_Work to complete_: Transcribe the listing below only from the line with "COSMIC SILENCE: 3" up to and including the line with "total: 733.60 -> 802.85".

_Provided material_:
:::

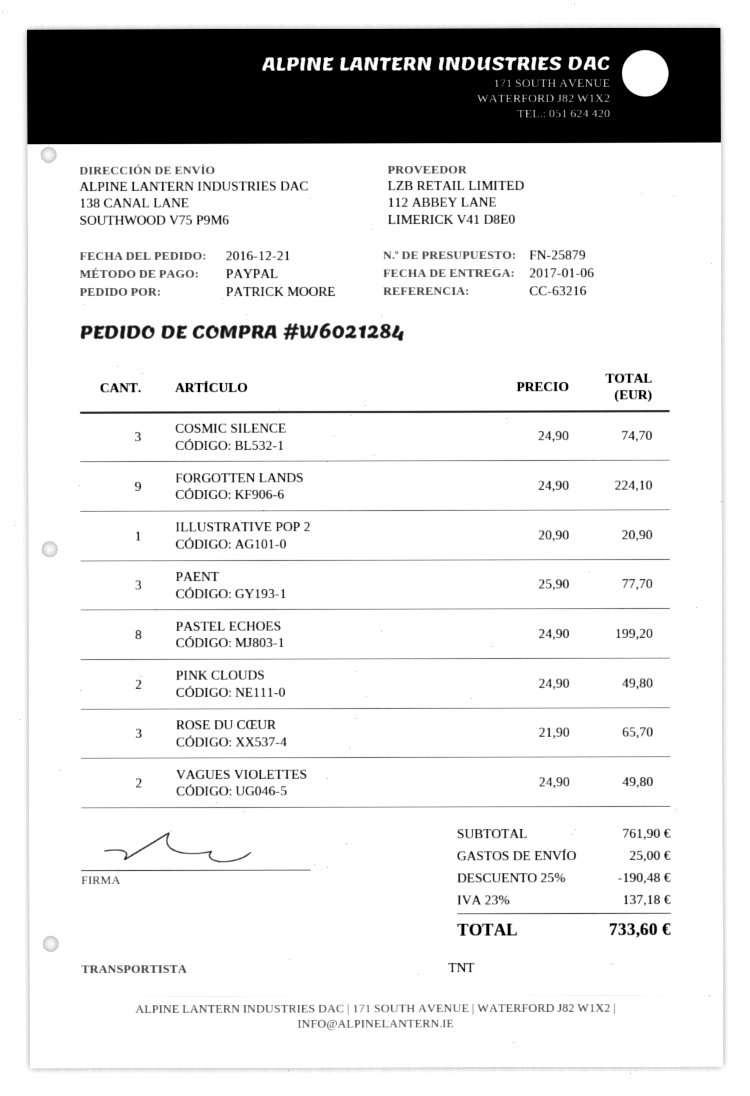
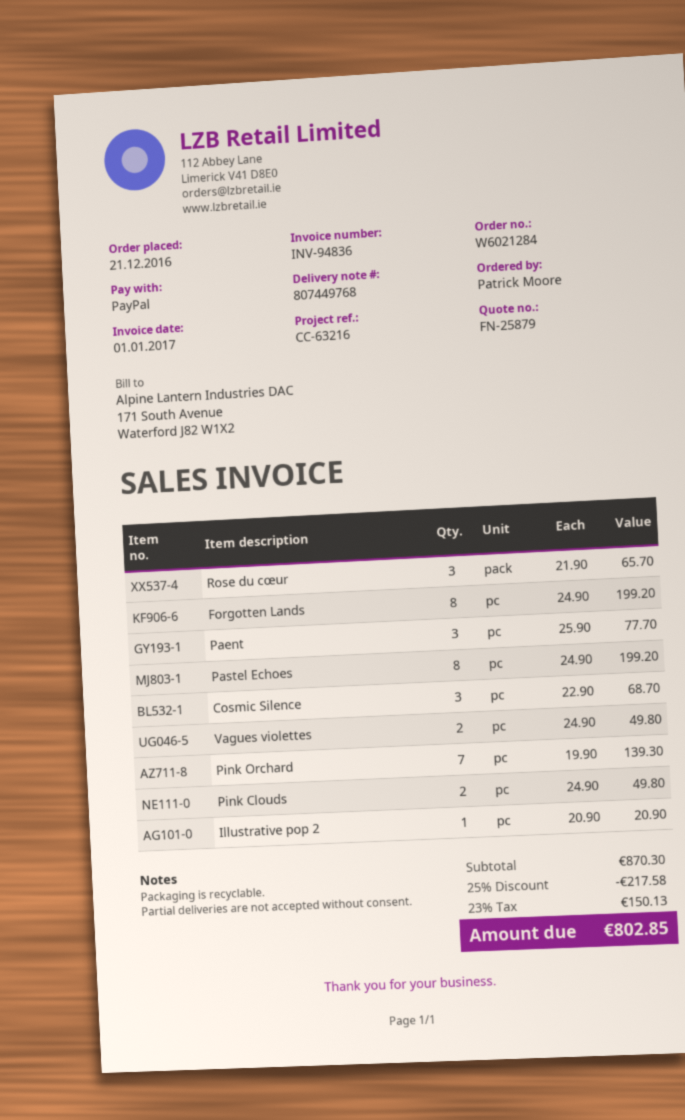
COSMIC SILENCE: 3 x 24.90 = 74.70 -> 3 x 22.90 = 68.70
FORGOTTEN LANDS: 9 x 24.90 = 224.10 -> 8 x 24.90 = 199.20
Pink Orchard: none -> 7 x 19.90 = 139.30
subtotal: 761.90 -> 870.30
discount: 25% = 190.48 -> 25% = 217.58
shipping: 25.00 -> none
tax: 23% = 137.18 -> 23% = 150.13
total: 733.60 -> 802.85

:::

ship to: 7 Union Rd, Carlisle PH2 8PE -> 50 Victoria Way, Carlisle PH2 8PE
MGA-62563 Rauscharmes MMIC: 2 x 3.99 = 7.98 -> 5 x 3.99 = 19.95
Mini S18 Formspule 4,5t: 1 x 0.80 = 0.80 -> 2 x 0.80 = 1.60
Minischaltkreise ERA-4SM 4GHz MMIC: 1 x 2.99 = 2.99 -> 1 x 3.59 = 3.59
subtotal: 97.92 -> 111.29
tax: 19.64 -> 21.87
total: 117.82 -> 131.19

:::

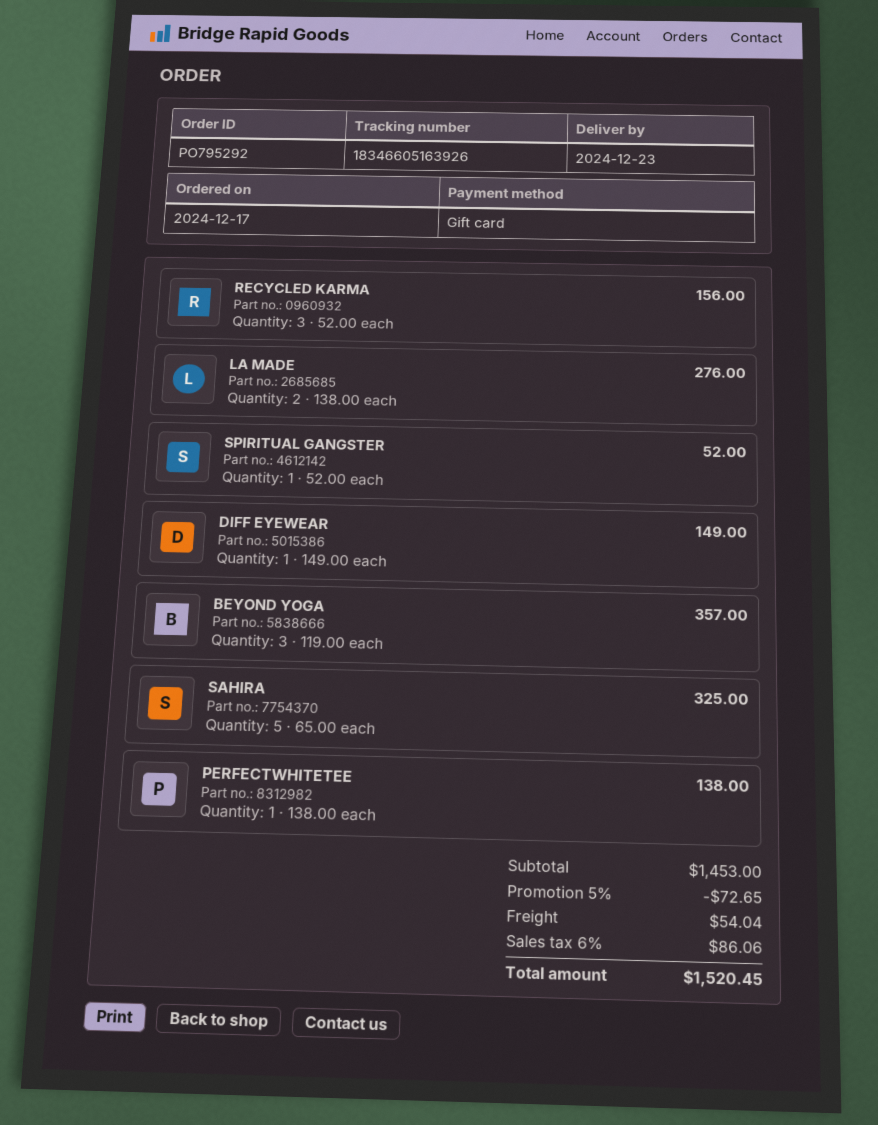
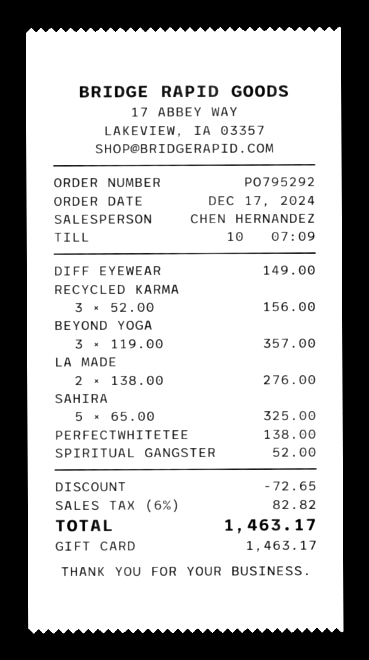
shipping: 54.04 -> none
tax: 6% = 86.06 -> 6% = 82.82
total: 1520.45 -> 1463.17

:::

_Task answer_:
COSMIC SILENCE: 3 x 24.90 = 74.70 -> 3 x 22.90 = 68.70
FORGOTTEN LANDS: 9 x 24.90 = 224.10 -> 8 x 24.90 = 199.20
Pink Orchard: none -> 7 x 19.90 = 139.30
subtotal: 761.90 -> 870.30
discount: 25% = 190.48 -> 25% = 217.58
shipping: 25.00 -> none
tax: 23% = 137.18 -> 23% = 150.13
total: 733.60 -> 802.85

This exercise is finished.